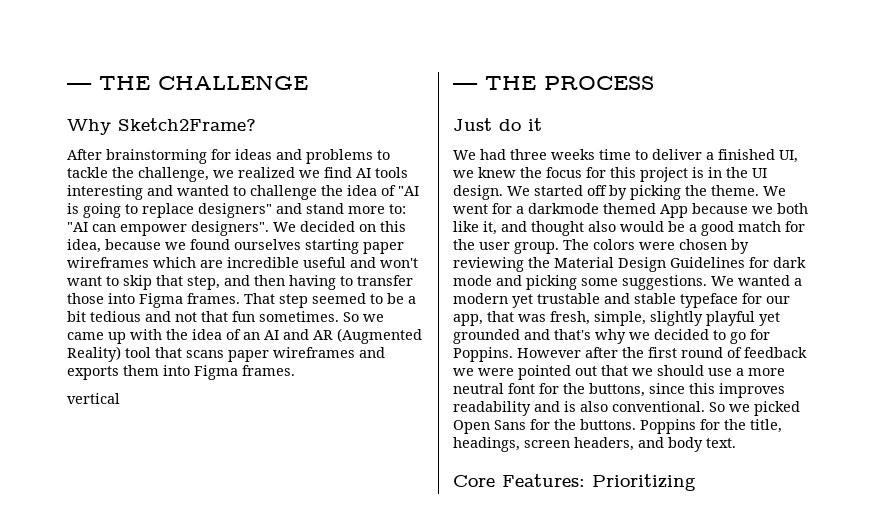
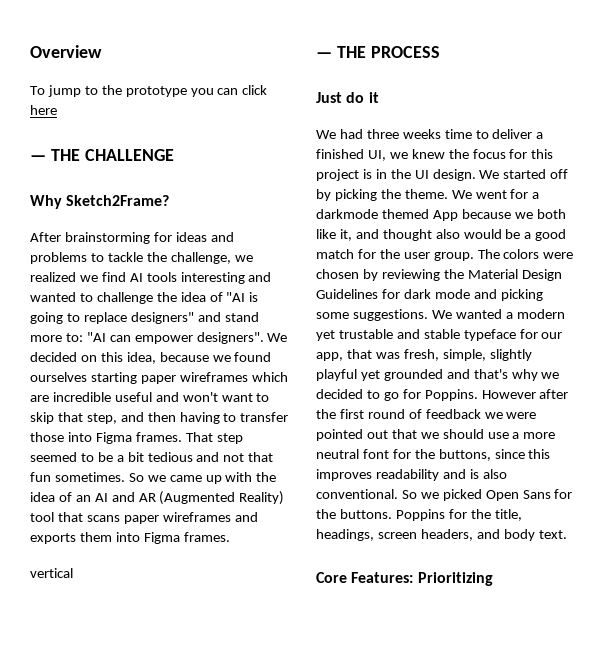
(67, 86) none -> [30,45,102,58] [30,85,268,97] [30,105,57,115] Overview // To jump to the prototype you can click here //

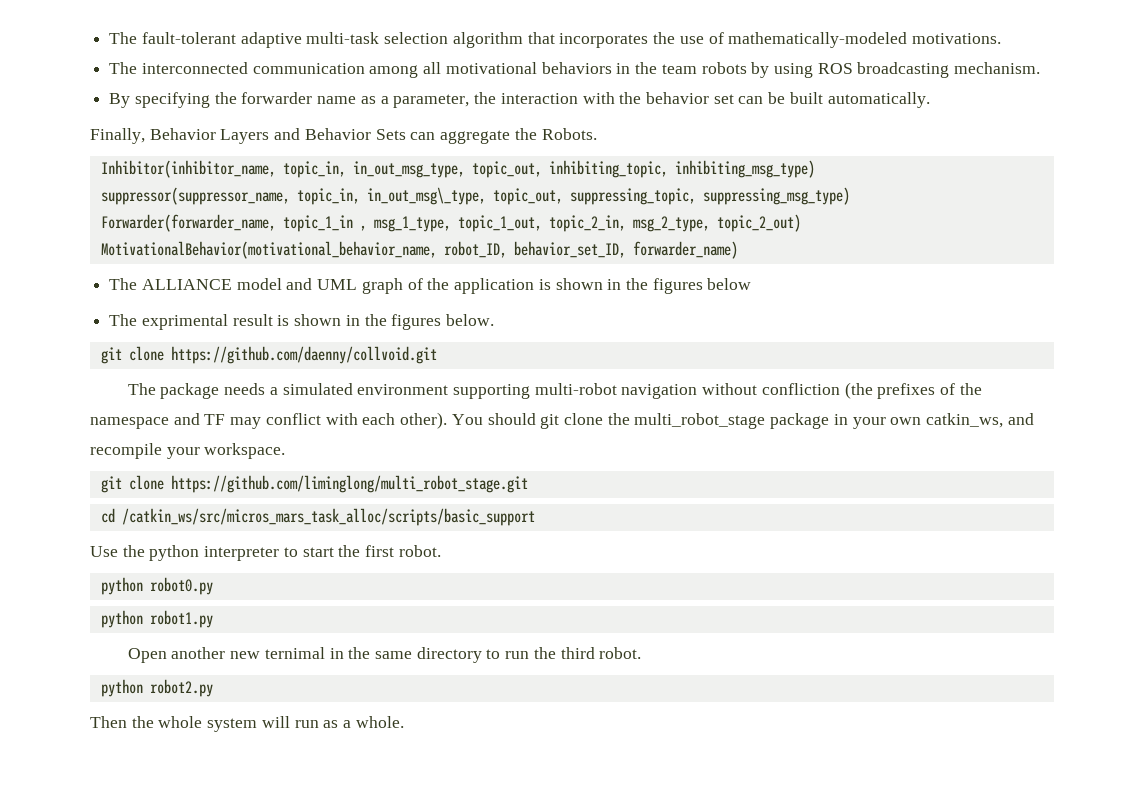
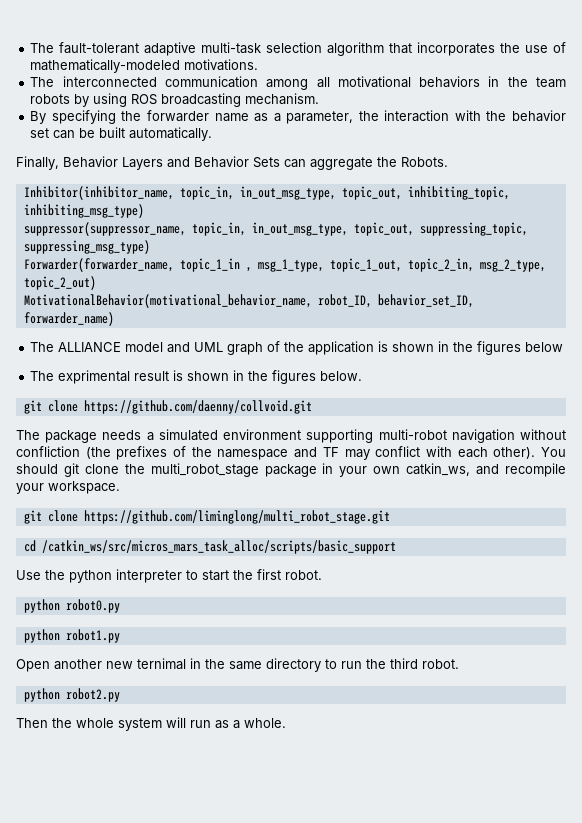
[366,187,486,205] in_out_msg\_type, -> [251,222,348,236] in_out_msg_type,

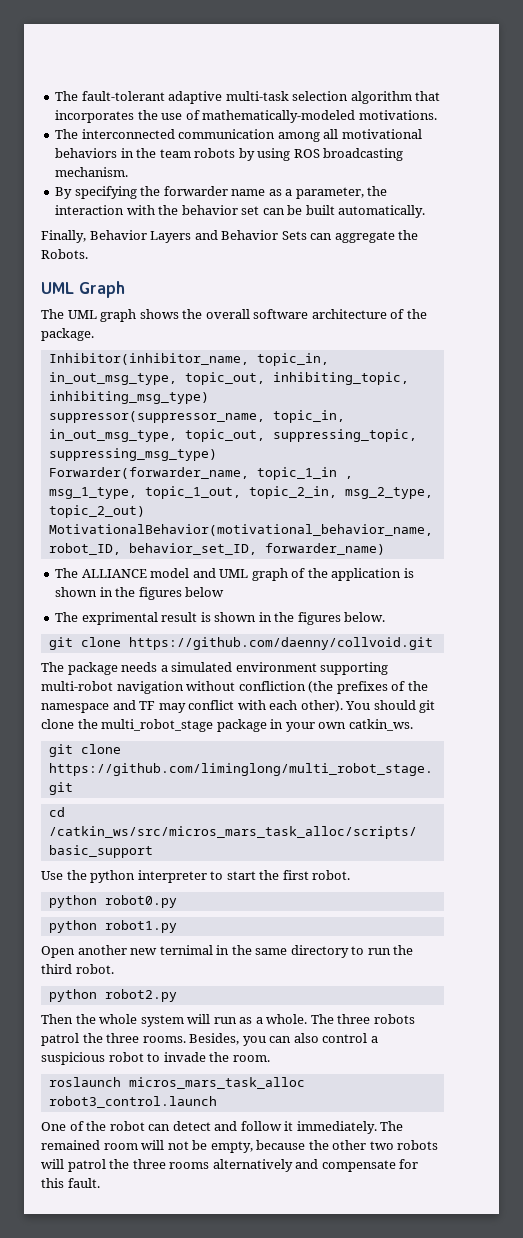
(448, 162) none -> [41,281,125,298] [41,309,427,322] [41,328,94,341] // UML Graph // The UML graph shows the overall software architecture of the package.
[406,463,567,477] [16,481,120,494] catkin_ws, and recompile your workspace. -> [348,719,413,731] catkin_ws.
(286, 723) none -> [310,1014,415,1024] [41,1033,378,1046] [41,1052,270,1065] [48,1077,305,1089] [48,1096,217,1108] [41,1121,404,1134] [41,1140,439,1153] [41,1159,419,1172] [41,1178,100,1188] The three robots patrol the three rooms. Besides, you can also control a suspicious robot to invade the room. // roslaunch micros_mars_task_alloc robot3_control.launch // One of the robot can detect and follow it immediately. The remained room will not be empty, because the other two robots will patrol the three rooms alternatively and compensate for this fault.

-------

From the records above, copy exactly the stretch from the line holding "[366,187,486,205] in_out_msg\_type, ->" through the line holding "[406,463,567,477] [16,481,120,494] catkin_ws, and", both ends included, without the pictures.

[366,187,486,205] in_out_msg\_type, -> [251,222,348,236] in_out_msg_type,

(448, 162) none -> [41,281,125,298] [41,309,427,322] [41,328,94,341] // UML Graph // The UML graph shows the overall software architecture of the package.
[406,463,567,477] [16,481,120,494] catkin_ws, and recompile your workspace. -> [348,719,413,731] catkin_ws.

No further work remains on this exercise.